━━━━━ WORKING DATA

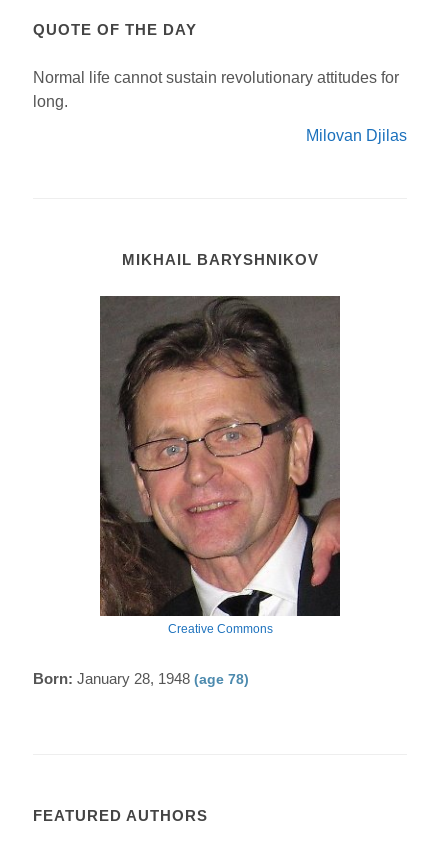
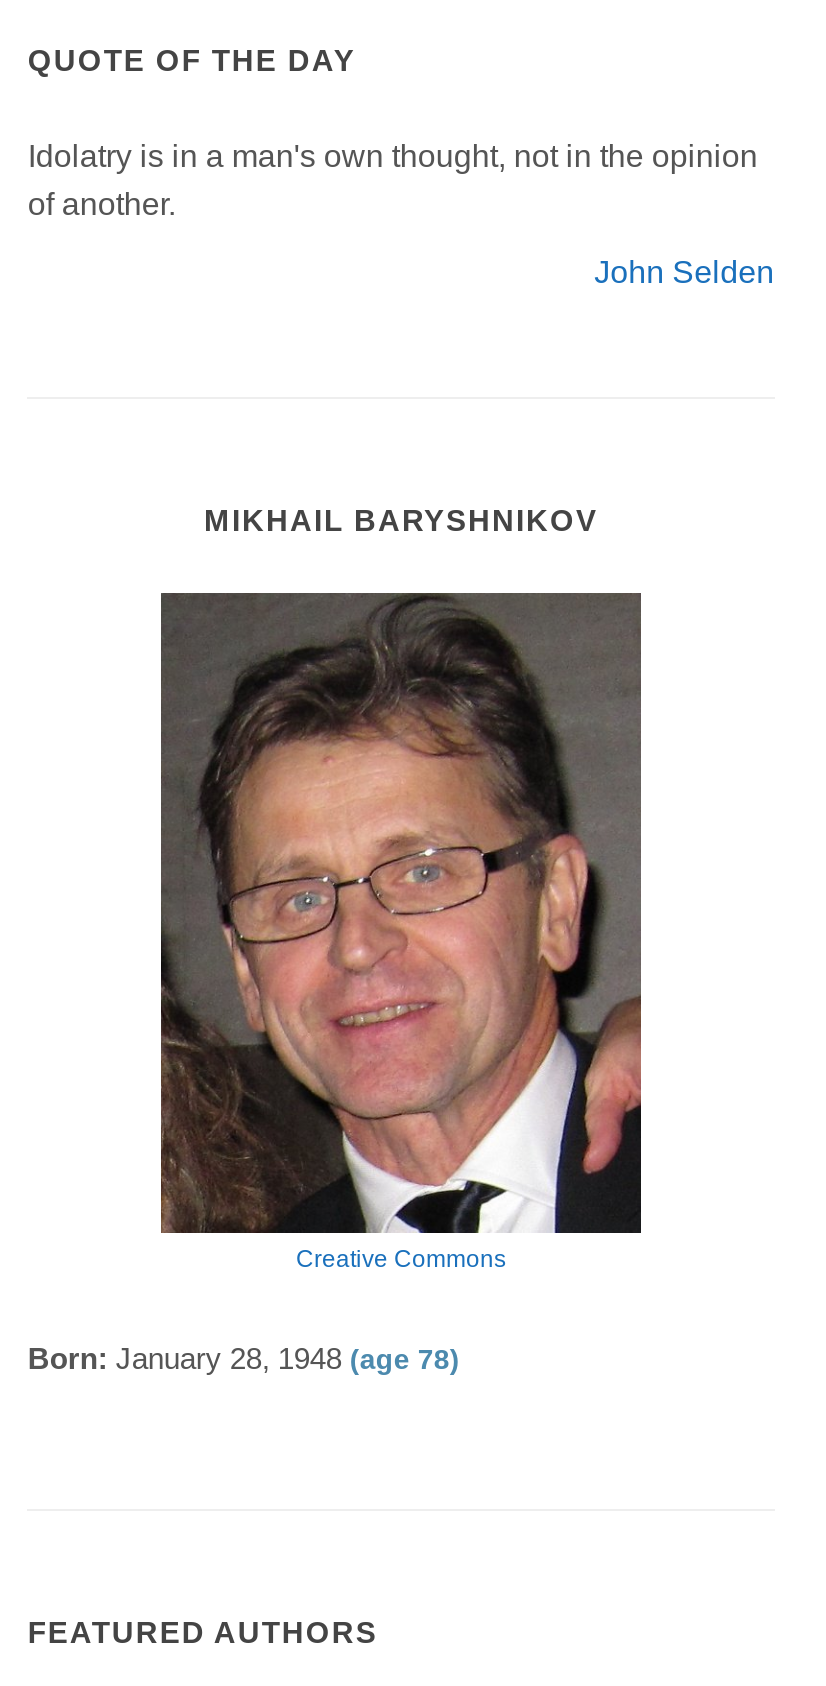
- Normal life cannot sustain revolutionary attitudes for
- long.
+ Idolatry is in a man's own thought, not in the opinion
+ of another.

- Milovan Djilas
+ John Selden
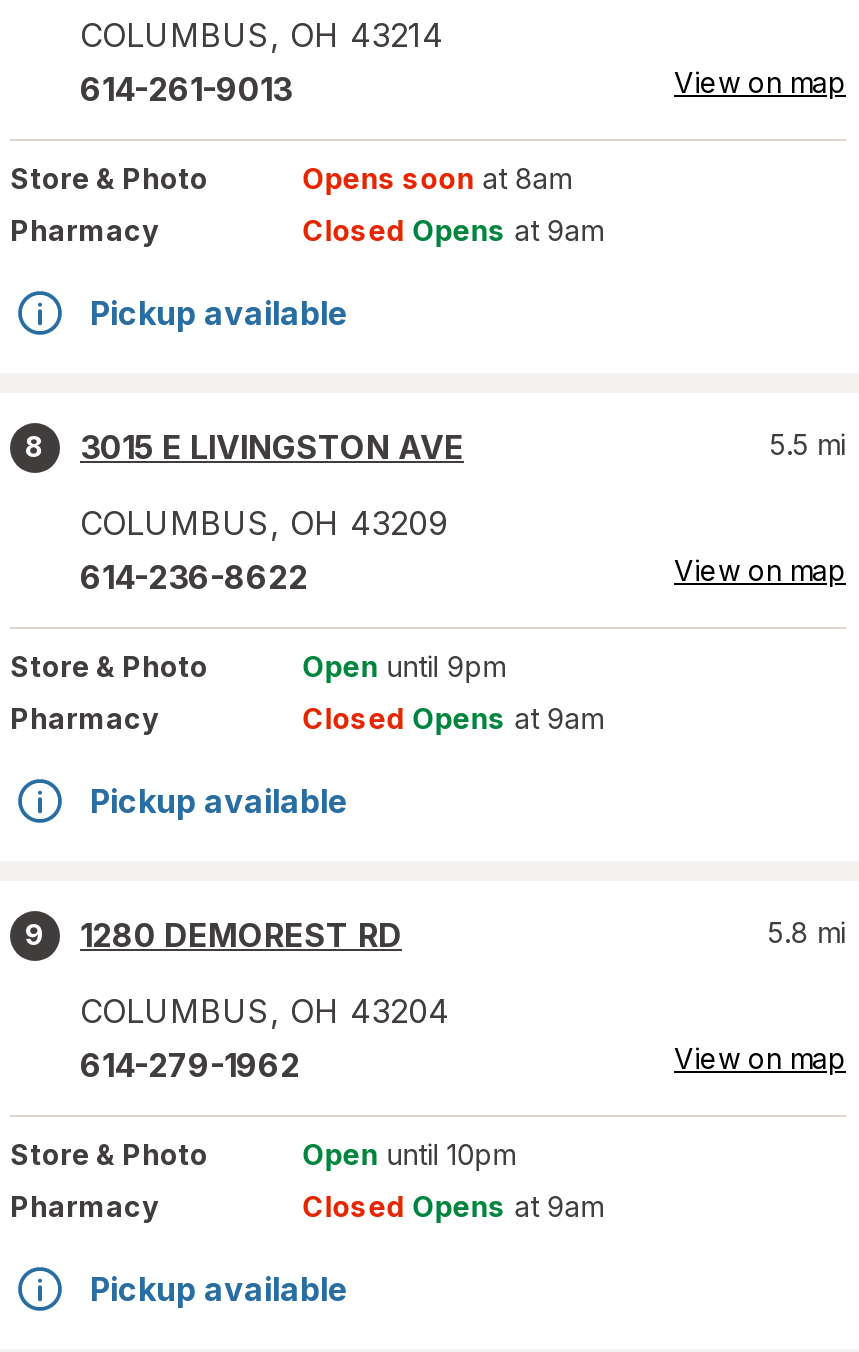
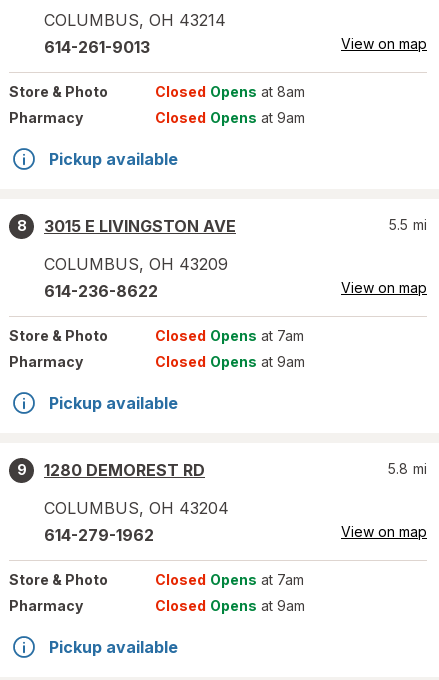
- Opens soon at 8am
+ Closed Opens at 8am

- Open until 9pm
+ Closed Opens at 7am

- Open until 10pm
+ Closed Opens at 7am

━━━━━━━━━━

Output exactly, and only, the lines running from the one that contains "Opens at 8am" through the last line of the entries above.

+ Closed Opens at 8am

- Open until 9pm
+ Closed Opens at 7am

- Open until 10pm
+ Closed Opens at 7am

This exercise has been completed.